* Task material

○ ○ ○

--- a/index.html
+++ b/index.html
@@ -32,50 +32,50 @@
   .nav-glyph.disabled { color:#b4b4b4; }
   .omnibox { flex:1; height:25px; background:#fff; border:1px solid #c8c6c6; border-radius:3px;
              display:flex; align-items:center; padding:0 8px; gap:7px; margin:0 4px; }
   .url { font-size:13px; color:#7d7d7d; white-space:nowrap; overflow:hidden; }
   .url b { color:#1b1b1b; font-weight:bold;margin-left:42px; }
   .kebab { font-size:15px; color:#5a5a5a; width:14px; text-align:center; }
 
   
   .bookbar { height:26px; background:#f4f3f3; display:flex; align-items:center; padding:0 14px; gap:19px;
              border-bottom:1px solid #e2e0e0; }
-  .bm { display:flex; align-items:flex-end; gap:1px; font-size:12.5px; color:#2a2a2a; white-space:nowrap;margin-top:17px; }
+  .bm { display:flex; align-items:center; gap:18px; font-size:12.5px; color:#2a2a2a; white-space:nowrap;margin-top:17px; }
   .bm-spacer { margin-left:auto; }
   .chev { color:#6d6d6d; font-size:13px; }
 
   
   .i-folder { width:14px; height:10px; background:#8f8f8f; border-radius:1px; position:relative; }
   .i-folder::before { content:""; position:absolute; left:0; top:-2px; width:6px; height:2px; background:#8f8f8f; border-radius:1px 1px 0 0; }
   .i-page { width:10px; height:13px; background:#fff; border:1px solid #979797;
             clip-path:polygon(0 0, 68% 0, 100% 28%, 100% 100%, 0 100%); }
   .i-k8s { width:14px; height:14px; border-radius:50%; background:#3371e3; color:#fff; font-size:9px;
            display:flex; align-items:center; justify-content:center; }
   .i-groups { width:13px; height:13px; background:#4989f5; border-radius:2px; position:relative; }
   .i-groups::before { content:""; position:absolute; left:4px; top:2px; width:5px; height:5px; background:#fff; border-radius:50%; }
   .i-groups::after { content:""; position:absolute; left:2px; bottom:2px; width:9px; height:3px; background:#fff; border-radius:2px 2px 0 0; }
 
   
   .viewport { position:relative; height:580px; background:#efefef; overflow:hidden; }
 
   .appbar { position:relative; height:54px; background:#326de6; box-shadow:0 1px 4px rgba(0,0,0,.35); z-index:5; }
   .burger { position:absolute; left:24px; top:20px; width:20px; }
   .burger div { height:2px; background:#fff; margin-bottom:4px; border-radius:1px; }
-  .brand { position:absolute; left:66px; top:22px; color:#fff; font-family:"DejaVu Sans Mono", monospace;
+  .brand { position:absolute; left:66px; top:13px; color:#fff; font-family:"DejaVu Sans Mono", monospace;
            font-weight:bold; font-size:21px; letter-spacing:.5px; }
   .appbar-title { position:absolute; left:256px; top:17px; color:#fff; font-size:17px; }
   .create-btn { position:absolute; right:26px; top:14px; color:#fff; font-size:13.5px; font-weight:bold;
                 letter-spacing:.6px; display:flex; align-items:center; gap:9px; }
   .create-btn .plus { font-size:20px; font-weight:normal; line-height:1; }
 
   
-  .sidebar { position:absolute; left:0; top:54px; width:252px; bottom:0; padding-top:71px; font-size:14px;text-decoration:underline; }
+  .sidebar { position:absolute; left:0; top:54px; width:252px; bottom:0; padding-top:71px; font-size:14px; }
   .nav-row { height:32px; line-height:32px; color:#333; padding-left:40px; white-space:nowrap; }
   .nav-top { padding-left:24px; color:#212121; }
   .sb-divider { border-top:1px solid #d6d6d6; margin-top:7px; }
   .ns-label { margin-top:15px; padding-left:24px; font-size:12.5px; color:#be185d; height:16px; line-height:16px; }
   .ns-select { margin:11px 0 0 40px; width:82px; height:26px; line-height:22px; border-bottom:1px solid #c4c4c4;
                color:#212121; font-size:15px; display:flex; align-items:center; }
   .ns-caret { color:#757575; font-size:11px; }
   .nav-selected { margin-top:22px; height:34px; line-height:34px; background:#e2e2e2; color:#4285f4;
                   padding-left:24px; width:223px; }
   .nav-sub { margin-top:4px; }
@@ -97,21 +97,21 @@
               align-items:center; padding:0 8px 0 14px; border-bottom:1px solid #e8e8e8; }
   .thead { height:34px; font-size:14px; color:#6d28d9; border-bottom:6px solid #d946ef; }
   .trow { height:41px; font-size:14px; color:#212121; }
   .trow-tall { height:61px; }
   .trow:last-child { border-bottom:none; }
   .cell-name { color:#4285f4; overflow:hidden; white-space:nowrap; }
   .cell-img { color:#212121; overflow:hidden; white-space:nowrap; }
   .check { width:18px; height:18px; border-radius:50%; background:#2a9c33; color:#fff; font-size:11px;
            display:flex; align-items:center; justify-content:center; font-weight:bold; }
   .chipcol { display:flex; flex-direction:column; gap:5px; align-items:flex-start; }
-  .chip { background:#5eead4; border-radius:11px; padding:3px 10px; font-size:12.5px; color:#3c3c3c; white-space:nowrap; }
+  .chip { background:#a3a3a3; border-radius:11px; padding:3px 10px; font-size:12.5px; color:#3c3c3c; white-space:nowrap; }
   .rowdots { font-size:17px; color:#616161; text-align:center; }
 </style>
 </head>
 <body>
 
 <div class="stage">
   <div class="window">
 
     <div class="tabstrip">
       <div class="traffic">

○ ○ ○

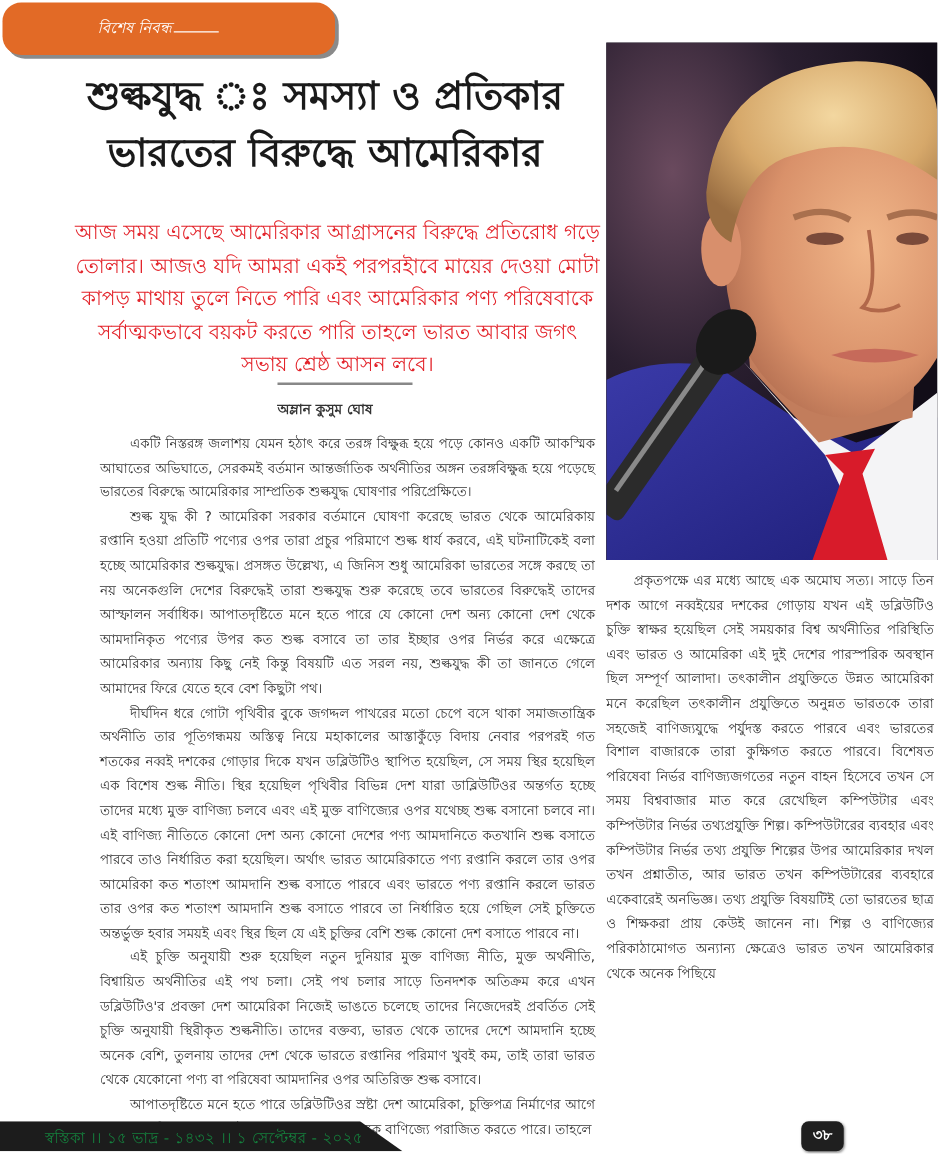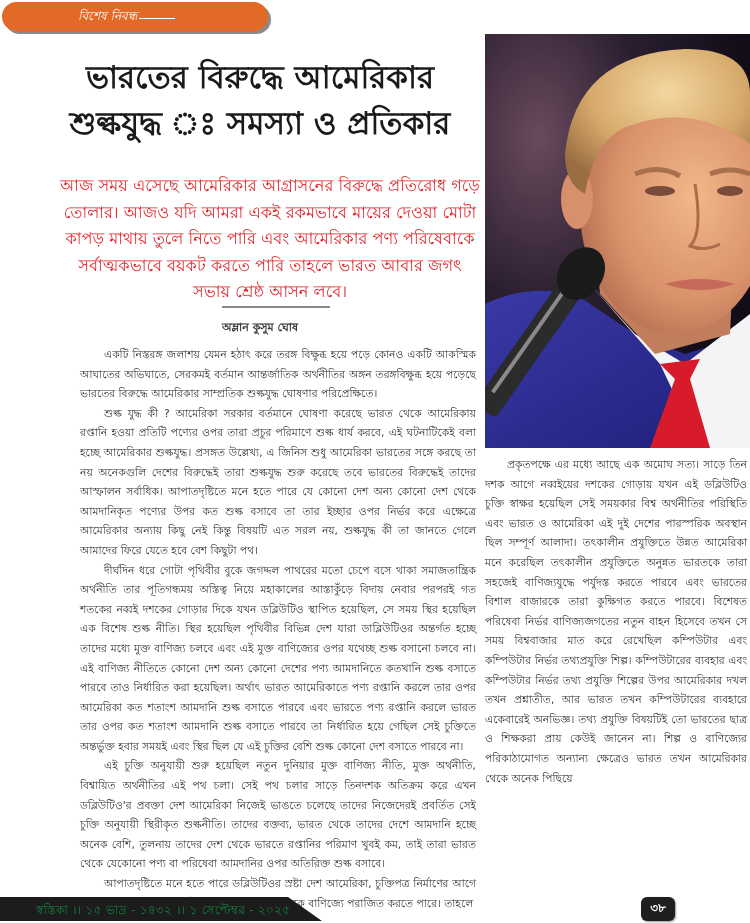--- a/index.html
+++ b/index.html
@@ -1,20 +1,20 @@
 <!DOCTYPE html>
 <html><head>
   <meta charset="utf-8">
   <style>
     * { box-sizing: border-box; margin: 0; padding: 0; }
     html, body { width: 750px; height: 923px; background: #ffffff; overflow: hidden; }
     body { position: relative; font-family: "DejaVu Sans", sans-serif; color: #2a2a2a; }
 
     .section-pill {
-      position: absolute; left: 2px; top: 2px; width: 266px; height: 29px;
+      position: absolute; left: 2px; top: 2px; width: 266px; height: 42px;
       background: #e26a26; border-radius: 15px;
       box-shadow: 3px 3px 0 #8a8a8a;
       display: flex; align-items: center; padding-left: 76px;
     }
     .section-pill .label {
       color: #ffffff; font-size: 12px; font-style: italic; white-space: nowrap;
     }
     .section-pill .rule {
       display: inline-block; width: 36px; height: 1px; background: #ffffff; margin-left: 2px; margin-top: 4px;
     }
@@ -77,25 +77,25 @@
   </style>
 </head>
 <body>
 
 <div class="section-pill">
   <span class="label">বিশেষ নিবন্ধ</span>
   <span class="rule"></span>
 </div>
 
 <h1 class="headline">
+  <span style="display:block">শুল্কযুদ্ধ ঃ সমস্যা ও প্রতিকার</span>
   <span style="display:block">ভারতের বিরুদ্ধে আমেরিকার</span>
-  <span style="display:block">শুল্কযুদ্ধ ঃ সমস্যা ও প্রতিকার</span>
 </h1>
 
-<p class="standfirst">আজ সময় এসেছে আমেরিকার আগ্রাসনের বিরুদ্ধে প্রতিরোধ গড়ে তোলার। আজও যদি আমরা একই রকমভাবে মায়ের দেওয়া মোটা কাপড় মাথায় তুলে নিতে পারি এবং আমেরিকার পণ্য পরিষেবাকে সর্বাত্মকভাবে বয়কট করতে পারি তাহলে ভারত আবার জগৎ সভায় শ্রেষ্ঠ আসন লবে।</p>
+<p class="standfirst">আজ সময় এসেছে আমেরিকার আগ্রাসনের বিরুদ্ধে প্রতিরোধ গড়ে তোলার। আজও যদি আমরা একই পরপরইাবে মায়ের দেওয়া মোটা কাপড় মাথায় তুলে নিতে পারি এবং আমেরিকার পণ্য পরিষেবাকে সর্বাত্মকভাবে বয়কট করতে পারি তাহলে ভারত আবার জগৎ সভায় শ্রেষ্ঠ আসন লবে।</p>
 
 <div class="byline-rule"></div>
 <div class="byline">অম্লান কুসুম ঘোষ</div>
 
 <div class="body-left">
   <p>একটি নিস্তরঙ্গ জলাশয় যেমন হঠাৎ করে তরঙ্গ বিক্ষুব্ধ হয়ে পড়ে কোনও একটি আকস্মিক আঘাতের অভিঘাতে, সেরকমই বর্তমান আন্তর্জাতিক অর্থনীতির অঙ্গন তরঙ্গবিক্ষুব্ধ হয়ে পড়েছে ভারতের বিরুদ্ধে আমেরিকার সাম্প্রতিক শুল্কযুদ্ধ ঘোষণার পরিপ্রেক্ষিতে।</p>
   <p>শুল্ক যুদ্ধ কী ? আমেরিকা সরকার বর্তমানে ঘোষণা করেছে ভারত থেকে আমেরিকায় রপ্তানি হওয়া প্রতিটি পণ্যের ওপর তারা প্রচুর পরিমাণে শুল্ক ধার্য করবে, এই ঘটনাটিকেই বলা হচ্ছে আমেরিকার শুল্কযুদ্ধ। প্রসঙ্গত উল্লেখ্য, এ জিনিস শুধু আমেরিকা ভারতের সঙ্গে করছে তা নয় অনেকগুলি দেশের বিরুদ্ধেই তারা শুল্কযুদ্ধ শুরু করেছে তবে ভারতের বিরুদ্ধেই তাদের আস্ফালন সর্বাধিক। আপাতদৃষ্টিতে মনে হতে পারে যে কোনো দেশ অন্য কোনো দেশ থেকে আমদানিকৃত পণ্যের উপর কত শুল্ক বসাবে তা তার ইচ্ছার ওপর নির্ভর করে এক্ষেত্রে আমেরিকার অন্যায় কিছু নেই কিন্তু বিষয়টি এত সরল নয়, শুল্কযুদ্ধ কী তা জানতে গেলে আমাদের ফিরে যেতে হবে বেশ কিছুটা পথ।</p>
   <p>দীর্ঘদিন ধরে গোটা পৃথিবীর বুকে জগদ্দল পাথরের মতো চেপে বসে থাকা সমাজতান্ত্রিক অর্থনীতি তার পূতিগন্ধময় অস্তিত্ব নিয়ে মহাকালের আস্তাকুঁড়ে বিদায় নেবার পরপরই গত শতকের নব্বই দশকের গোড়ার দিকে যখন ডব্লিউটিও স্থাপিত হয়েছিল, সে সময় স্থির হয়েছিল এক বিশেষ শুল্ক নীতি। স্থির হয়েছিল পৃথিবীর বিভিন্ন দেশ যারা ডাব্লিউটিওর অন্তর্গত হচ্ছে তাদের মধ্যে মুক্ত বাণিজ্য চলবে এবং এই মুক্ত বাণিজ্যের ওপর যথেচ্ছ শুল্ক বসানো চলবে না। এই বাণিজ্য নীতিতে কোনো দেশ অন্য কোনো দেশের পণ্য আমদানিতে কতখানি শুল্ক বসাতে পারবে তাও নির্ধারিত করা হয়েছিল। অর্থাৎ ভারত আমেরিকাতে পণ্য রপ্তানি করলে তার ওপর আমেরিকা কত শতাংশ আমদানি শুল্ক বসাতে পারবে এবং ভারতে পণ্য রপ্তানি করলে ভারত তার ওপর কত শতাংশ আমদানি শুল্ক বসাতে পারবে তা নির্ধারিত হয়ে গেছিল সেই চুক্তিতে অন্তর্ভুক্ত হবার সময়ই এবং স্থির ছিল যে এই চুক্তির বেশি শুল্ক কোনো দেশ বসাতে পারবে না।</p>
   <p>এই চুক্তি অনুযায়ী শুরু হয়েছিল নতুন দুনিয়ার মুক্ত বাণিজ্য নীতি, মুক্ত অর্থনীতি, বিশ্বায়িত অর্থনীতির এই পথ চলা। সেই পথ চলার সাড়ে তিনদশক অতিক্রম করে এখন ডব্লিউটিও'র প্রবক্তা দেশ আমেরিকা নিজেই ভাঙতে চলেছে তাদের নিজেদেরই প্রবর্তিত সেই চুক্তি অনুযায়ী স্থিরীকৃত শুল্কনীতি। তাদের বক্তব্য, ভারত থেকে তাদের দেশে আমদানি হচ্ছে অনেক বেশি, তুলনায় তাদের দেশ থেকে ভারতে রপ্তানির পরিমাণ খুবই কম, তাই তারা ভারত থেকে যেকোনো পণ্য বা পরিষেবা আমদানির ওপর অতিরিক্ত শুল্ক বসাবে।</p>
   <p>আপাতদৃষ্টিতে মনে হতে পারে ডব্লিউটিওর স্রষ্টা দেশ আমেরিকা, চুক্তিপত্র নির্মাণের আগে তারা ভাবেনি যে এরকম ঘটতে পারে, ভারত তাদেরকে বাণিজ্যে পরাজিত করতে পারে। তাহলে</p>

○ ○ ○

Find the word "পরপরই" in the listing above. Copy each line where it appears.

* Result of this exercise
+<p class="standfirst">আজ সময় এসেছে আমেরিকার আগ্রাসনের বিরুদ্ধে প্রতিরোধ গড়ে তোলার। আজও যদি আমরা একই পরপরইাবে মায়ের দেওয়া মোটা কাপড় মাথায় তুলে নিতে পারি এবং আমেরিকার পণ্য পরিষেবাকে সর্বাত্মকভাবে বয়কট করতে পারি তাহলে ভারত আবার জগৎ সভায় শ্রেষ্ঠ আসন লবে।</p>
   <p>দীর্ঘদিন ধরে গোটা পৃথিবীর বুকে জগদ্দল পাথরের মতো চেপে বসে থাকা সমাজতান্ত্রিক অর্থনীতি তার পূতিগন্ধময় অস্তিত্ব নিয়ে মহাকালের আস্তাকুঁড়ে বিদায় নেবার পরপরই গত শতকের নব্বই দশকের গোড়ার দিকে যখন ডব্লিউটিও স্থাপিত হয়েছিল, সে সময় স্থির হয়েছিল এক বিশেষ শুল্ক নীতি। স্থির হয়েছিল পৃথিবীর বিভিন্ন দেশ যারা ডাব্লিউটিওর অন্তর্গত হচ্ছে তাদের মধ্যে মুক্ত বাণিজ্য চলবে এবং এই মুক্ত বাণিজ্যের ওপর যথেচ্ছ শুল্ক বসানো চলবে না। এই বাণিজ্য নীতিতে কোনো দেশ অন্য কোনো দেশের পণ্য আমদানিতে কতখানি শুল্ক বসাতে পারবে তাও নির্ধারিত করা হয়েছিল। অর্থাৎ ভারত আমেরিকাতে পণ্য রপ্তানি করলে তার ওপর আমেরিকা কত শতাংশ আমদানি শুল্ক বসাতে পারবে এবং ভারতে পণ্য রপ্তানি করলে ভারত তার ওপর কত শতাংশ আমদানি শুল্ক বসাতে পারবে তা নির্ধারিত হয়ে গেছিল সেই চুক্তিতে অন্তর্ভুক্ত হবার সময়ই এবং স্থির ছিল যে এই চুক্তির বেশি শুল্ক কোনো দেশ বসাতে পারবে না।</p>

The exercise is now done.